Kos Amforalarına geçmeden önce size bir sır vereyim. Ben niçin durup dururken bu amforaları yazmaya başladım. Bunun 2 nedeni var. Hemen söyleyeyim.

Birincisi; Mali şubede hayali bir iftira sonucu benim ve çok sevdiğim heykeltıraş arkadaşım İnayet'in yaşadıklarıdır.
Ortada suç olmadığına göre, elbette kanıtta olamayacağı için beraat ettik.

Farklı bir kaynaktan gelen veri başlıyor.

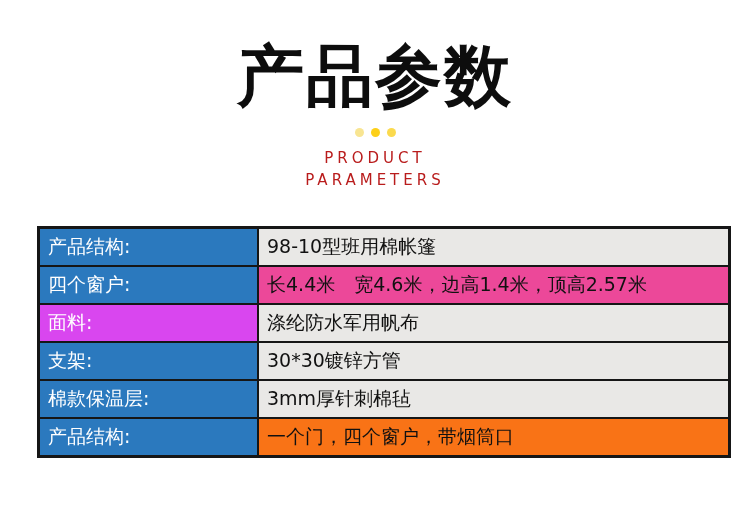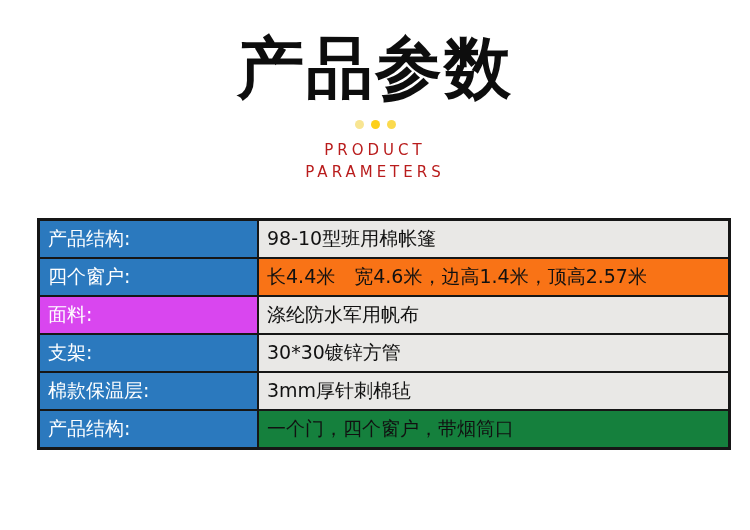--- a/index.html
+++ b/index.html
@@ -7,21 +7,21 @@
     padding: 0;
     background: #ffffff;
   }
   body {
     width: 750px;
     height: 530px;
     overflow: hidden;
     font-family: "DejaVu Sans", "Liberation Sans", sans-serif;
   }
   .page-title {
-    margin: 4px;
+    margin: 12px;
     padding-top: 24px;
     text-align: center;
     font-size: 67px;
     font-weight: 700;
     letter-spacing: 2px;
     line-height: 1.2;
     color: #0d0d0d;
   }
   .dots {
     display: flex;
@@ -91,34 +91,34 @@
   </div>
 
   <table class="spec-table">
     <tbody>
       <tr>
         <td class="spec-label" style="background-color: rgb(43, 121, 190);">产品结构:</td>
         <td class="spec-value" style="background-color: rgb(233, 232, 230);">98-10型班用棉帐篷</td>
       </tr>
       <tr>
         <td class="spec-label" style="background-color: rgb(43, 121, 190);">四个窗户:</td>
-        <td class="spec-value" style="background-color: #f97316;">长4.4米　宽4.6米，边高1.4米，顶高2.57米</td>
+        <td class="spec-value" style="background-color: #ec4899;">长4.4米　宽4.6米，边高1.4米，顶高2.57米</td>
       </tr>
       <tr>
         <td class="spec-label" style="background-color: #d946ef;">面料:</td>
         <td class="spec-value" style="background-color: rgb(233, 232, 230);">涤纶防水军用帆布</td>
       </tr>
       <tr>
         <td class="spec-label" style="background-color: rgb(43, 121, 190);">支架:</td>
         <td class="spec-value" style="background-color: rgb(233, 232, 230);">30*30镀锌方管</td>
       </tr>
       <tr>
         <td class="spec-label" style="background-color: rgb(43, 121, 190);">棉款保温层:</td>
         <td class="spec-value" style="background-color: rgb(233, 232, 230);">3mm厚针刺棉毡</td>
       </tr>
       <tr>
         <td class="spec-label" style="background-color: rgb(43, 121, 190); margin-top: 28px;">产品结构:</td>
-        <td class="spec-value" style="background-color: #15803d; padding-left: 8px;">一个门，四个窗户，带烟筒口</td>
+        <td class="spec-value" style="background-color: #f97316; padding-left: 8px;">一个门，四个窗户，带烟筒口</td>
       </tr>
     </tbody>
   </table>
 
 </div>
 
 </body></html>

Ettik ama atılan çamurun izi önce polis kayıtlarında sonra da (daha da önemlisi) ruhumuzda kaldı.
 



Kos'lu ustaların, amfora biçimi ne olursa olsun, yüzyıllarca kullandıkları ortak üslubun "ikiz yarık kulplar" yakın çekim detayıdır.

     
     
Sonra yapılanların yüce devletimizin kendi koleksiyoncularını yıldırma politikası olduğunu anladık. Uygar ülkelerde kültür değerlerine sahip çıkanların şeref madalyalarıyla onurlandırılmalarının buradaki karşılığını da böylece birebir görmüş olduk. Her neyse birinci nedenim herkesi kuşkulu potansiyel suçlu gören bu köhne zihniyete isyanımdı.
 
İkincisi de, ben bir amfora koleksiyoneri olarak yıllarca ve sabırla bekledim ki; mesleği sualtı arkeolojisi olan birileri çıkacak, bunları bu dergilerde yazacak. Ben ve benim gibileri de bunlardan feyiz alacak. Sizin anlayacağınız hep arkama bakmaktan, hep (Godot'u bekler gibi) beklemekten usandım.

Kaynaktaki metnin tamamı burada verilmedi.